Book review: Lance: The Making of the World’s Greatest Champion

Lance: The Making of the World’s Greatest Champion is an awesome book. I enjoyed reading it so much that I even read it twice, the second time being 3 weeks later.

To get the biggest complaint out of the way: I’m not sure the book is completely objective. I think the author makes an effort to represent the doping suspicions fairly, but I also think the same author is a big Lance fan. Just like I am. So if you expect a fully objective investigative report, this is not it.

Everything else about the book is absolutely awesome. The writing is clear, crisp, and well-organized, well-researched. There are many, many original interviews and first-hand / primary source telling of stories. The book’s author, John Wilcockson, is a familiar figure. If you follow the Tour, even just on TV (as I do), you will know his voice and presence. His knowledge of the industry is very high, and his connections enabled a lot of the first-hand interviews that make up this book.

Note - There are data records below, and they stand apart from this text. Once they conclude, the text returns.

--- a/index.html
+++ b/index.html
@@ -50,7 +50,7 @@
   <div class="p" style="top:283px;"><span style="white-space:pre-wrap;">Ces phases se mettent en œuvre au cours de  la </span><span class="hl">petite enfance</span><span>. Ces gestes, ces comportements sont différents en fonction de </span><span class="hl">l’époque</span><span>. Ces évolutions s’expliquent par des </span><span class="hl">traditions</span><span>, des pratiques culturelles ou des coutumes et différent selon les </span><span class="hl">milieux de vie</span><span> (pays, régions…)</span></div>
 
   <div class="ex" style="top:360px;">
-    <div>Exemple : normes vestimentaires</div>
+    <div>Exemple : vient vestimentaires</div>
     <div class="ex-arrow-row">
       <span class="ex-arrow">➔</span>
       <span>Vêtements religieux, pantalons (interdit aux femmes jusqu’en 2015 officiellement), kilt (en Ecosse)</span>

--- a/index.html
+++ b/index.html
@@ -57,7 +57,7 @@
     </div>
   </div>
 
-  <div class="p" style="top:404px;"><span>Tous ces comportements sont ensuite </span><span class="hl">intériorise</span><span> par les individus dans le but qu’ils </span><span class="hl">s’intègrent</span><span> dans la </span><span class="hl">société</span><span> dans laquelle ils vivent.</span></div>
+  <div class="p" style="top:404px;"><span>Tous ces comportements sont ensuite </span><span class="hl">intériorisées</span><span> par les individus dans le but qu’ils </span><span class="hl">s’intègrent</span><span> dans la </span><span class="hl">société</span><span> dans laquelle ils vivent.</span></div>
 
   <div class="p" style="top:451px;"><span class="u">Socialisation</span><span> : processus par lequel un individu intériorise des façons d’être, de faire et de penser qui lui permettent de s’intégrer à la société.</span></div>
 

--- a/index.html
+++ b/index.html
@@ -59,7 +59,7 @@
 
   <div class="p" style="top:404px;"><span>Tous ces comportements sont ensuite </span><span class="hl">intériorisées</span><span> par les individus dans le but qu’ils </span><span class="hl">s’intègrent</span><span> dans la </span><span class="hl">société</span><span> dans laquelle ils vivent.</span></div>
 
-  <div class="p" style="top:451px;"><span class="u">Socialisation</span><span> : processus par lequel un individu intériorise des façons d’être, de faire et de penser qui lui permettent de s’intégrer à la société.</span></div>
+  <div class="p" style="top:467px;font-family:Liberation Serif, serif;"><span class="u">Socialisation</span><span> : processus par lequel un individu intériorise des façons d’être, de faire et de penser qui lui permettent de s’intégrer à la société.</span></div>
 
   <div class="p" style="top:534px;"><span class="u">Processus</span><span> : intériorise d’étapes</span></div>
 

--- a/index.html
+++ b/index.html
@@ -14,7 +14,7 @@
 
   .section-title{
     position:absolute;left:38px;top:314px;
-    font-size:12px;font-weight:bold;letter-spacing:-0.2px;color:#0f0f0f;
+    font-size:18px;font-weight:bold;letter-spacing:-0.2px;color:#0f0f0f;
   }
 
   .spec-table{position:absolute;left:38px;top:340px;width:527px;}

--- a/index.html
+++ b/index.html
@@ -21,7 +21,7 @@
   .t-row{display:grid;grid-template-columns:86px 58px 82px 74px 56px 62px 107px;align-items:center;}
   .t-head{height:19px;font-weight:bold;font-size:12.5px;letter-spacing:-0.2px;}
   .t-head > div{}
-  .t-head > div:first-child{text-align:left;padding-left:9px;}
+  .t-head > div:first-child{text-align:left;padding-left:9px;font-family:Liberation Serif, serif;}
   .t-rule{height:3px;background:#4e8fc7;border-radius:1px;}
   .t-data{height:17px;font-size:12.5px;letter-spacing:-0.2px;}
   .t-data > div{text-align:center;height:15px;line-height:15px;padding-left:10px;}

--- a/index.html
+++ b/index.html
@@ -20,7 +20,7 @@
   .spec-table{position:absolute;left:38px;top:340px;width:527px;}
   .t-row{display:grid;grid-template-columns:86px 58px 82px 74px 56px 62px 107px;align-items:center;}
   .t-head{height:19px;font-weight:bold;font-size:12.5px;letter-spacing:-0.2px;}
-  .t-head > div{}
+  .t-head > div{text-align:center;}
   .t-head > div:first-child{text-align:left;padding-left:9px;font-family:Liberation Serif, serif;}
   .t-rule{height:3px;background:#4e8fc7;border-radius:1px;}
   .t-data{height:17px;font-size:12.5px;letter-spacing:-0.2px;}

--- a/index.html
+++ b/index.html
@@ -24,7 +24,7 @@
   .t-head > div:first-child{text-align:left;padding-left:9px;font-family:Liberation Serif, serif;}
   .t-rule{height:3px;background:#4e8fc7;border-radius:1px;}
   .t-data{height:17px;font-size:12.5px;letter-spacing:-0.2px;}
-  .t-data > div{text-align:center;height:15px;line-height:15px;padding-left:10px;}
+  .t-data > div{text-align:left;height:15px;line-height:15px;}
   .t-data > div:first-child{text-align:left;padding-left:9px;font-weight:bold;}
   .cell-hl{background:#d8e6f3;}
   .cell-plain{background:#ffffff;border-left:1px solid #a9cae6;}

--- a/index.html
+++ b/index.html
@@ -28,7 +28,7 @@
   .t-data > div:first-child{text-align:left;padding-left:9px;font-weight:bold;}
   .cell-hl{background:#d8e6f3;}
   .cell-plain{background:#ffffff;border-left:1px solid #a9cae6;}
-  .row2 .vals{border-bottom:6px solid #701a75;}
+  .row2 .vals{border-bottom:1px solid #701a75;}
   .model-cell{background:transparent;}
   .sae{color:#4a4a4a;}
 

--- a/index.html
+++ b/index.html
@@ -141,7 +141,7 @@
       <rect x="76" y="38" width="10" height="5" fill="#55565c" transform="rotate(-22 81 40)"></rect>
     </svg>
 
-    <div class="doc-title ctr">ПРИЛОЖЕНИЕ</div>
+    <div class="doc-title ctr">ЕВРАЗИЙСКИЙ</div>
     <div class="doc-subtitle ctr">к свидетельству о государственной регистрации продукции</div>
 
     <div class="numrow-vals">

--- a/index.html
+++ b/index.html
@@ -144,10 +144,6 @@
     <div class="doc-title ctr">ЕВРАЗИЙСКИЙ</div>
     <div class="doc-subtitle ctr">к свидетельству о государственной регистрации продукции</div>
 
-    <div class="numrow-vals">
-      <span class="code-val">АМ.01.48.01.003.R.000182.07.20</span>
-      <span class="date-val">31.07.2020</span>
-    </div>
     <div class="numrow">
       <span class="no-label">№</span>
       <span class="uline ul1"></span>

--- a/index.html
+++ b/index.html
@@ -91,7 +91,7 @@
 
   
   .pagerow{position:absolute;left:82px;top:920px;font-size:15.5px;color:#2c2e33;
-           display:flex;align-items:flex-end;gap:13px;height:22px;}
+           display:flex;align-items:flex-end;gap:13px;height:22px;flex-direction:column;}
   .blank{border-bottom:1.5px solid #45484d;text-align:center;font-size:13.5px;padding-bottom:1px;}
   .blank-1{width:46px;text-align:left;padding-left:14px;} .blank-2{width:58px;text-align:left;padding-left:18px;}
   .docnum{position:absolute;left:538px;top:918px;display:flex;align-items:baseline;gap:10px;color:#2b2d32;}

The book covers Lance’s youth, including his formative teenage years. His initial racing success, his battle with cancer, his return. His training regimen with a lot of details, and his big race success, especially in the Tour. It’s all there. In glorious detail, if you’re a tech geek like me.
Note: I’m not actually a bicycle rider. I can ride, obviously, but I don’t enjoy it much. I get bored. I have a lot of respect for people who are real riders, like my friends and colleague Jeremy. But I am not a rider myself and I know next to nothing about what it takes to be one.
Lance’s return from cancer is obviously inspiring to a lot of people. But reading how close he was to death, and how hard he’s been working to get back in shape and stay there, makes it all the more inspiring.